● DATA RECORDS
• • • • •

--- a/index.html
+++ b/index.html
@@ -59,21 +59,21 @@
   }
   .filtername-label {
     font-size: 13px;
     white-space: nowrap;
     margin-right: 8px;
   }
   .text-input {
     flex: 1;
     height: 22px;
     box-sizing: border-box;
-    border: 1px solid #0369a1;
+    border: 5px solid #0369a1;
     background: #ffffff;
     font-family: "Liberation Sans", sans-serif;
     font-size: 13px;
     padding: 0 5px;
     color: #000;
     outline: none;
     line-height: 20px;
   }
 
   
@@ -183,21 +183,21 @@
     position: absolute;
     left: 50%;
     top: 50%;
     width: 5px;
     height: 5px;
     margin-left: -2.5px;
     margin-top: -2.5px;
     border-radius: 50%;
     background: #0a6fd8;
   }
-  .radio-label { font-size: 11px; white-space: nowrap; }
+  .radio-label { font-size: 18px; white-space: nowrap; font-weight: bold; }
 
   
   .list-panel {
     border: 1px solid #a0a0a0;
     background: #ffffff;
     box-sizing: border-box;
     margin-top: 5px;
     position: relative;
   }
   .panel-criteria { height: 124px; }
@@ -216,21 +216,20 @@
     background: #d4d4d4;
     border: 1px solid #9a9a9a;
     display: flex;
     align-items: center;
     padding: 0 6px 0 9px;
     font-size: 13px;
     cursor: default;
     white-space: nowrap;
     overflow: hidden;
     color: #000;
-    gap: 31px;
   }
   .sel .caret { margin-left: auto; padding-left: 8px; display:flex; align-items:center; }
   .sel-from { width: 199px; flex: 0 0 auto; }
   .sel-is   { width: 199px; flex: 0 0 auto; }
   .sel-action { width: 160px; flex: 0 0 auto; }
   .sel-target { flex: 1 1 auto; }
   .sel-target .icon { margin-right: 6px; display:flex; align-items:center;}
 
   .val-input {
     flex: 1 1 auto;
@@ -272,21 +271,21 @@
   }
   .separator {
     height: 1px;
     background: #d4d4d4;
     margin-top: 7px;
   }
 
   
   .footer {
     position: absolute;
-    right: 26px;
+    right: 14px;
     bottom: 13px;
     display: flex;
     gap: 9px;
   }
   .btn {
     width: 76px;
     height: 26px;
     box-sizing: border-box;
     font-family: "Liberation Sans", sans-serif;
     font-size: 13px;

• • • • •

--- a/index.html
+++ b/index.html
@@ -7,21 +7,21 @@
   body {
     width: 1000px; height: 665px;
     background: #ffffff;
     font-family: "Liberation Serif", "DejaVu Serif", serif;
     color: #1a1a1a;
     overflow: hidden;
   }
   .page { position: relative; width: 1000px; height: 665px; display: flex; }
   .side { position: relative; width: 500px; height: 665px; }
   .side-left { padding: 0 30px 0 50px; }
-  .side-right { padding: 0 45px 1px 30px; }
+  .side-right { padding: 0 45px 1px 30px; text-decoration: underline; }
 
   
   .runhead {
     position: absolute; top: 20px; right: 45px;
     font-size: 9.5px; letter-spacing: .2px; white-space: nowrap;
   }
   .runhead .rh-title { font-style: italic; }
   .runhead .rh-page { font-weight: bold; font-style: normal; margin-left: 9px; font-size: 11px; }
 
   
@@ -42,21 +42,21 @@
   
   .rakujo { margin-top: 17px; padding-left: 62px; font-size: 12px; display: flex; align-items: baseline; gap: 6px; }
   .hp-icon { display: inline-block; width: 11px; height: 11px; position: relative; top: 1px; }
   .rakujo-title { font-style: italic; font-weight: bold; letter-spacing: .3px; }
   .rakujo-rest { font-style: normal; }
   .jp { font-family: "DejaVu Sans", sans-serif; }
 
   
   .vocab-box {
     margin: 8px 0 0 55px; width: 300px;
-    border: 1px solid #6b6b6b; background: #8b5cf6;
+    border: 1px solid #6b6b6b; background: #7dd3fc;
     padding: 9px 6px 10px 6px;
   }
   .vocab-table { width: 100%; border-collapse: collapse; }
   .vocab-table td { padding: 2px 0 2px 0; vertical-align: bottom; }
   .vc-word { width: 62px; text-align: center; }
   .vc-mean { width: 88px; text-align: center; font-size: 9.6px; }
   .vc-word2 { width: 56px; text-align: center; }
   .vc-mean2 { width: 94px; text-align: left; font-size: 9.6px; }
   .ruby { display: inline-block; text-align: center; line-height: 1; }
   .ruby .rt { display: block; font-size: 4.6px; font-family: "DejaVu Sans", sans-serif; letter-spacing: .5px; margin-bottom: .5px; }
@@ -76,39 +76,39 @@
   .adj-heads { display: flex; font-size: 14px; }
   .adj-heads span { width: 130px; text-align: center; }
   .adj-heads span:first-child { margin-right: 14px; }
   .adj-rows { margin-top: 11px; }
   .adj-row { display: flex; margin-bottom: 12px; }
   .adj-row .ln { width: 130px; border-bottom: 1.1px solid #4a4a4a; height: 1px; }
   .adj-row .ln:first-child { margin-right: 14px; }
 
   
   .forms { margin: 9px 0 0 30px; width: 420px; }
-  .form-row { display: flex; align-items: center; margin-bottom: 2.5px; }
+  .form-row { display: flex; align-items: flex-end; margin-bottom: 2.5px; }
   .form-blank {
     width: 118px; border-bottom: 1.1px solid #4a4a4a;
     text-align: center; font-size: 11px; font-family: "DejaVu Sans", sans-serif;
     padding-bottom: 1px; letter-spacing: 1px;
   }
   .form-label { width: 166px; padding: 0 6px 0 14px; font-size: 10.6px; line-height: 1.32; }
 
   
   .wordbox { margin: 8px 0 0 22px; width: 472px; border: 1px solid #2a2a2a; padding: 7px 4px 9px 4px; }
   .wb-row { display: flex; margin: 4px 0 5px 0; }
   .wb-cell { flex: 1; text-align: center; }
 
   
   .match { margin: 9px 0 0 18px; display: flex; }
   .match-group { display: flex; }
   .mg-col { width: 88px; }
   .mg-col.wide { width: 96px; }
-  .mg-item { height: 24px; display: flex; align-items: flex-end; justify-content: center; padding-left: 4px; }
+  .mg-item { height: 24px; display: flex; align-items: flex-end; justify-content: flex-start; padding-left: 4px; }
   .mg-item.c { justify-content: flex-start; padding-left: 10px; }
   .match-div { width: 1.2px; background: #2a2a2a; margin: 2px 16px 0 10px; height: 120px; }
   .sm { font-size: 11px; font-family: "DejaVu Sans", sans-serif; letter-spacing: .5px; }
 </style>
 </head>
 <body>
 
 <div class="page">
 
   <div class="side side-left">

• • • • •

● HOW TO COMPLETE THIS TASK
Search the listing above for the word "rakujo", and copy every line that has it.

● EXERCISE RESPONSE
   .rakujo { margin-top: 17px; padding-left: 62px; font-size: 12px; display: flex; align-items: baseline; gap: 6px; }
   .rakujo-title { font-style: italic; font-weight: bold; letter-spacing: .3px; }
   .rakujo-rest { font-style: normal; }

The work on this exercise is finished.